**Work instruction**: Find the word "人間ドック" in the records below. List each line containing it.

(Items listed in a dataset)
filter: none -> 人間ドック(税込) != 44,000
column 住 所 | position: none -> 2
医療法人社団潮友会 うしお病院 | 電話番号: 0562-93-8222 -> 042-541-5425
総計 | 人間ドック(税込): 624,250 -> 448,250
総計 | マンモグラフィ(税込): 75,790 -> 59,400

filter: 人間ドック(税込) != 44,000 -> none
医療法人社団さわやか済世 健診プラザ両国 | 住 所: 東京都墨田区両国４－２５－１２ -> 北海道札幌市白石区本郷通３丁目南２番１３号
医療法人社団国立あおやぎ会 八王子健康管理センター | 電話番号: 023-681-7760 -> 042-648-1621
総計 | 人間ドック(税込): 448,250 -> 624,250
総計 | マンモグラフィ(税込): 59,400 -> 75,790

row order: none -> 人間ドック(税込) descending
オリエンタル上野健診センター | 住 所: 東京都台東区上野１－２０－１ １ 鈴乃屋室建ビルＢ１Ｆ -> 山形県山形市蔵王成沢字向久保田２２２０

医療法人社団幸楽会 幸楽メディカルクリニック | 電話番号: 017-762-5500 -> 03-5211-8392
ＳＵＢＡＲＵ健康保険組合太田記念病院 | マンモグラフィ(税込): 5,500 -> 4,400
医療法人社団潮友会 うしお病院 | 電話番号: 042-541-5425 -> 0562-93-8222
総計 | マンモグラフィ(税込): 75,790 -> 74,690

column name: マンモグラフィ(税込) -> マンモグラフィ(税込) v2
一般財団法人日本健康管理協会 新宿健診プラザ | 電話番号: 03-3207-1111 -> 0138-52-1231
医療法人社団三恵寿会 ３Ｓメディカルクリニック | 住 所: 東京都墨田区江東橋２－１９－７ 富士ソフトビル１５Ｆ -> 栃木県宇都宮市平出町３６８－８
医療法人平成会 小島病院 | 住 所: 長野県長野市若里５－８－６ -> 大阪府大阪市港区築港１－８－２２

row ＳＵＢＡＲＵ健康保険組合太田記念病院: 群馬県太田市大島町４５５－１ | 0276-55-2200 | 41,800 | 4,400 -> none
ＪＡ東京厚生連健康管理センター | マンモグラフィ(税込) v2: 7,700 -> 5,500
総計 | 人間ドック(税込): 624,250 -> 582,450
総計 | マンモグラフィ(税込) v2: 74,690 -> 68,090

**Answer space**:
filter: none -> 人間ドック(税込) != 44,000
総計 | 人間ドック(税込): 624,250 -> 448,250
filter: 人間ドック(税込) != 44,000 -> none
総計 | 人間ドック(税込): 448,250 -> 624,250
row order: none -> 人間ドック(税込) descending
総計 | 人間ドック(税込): 624,250 -> 582,450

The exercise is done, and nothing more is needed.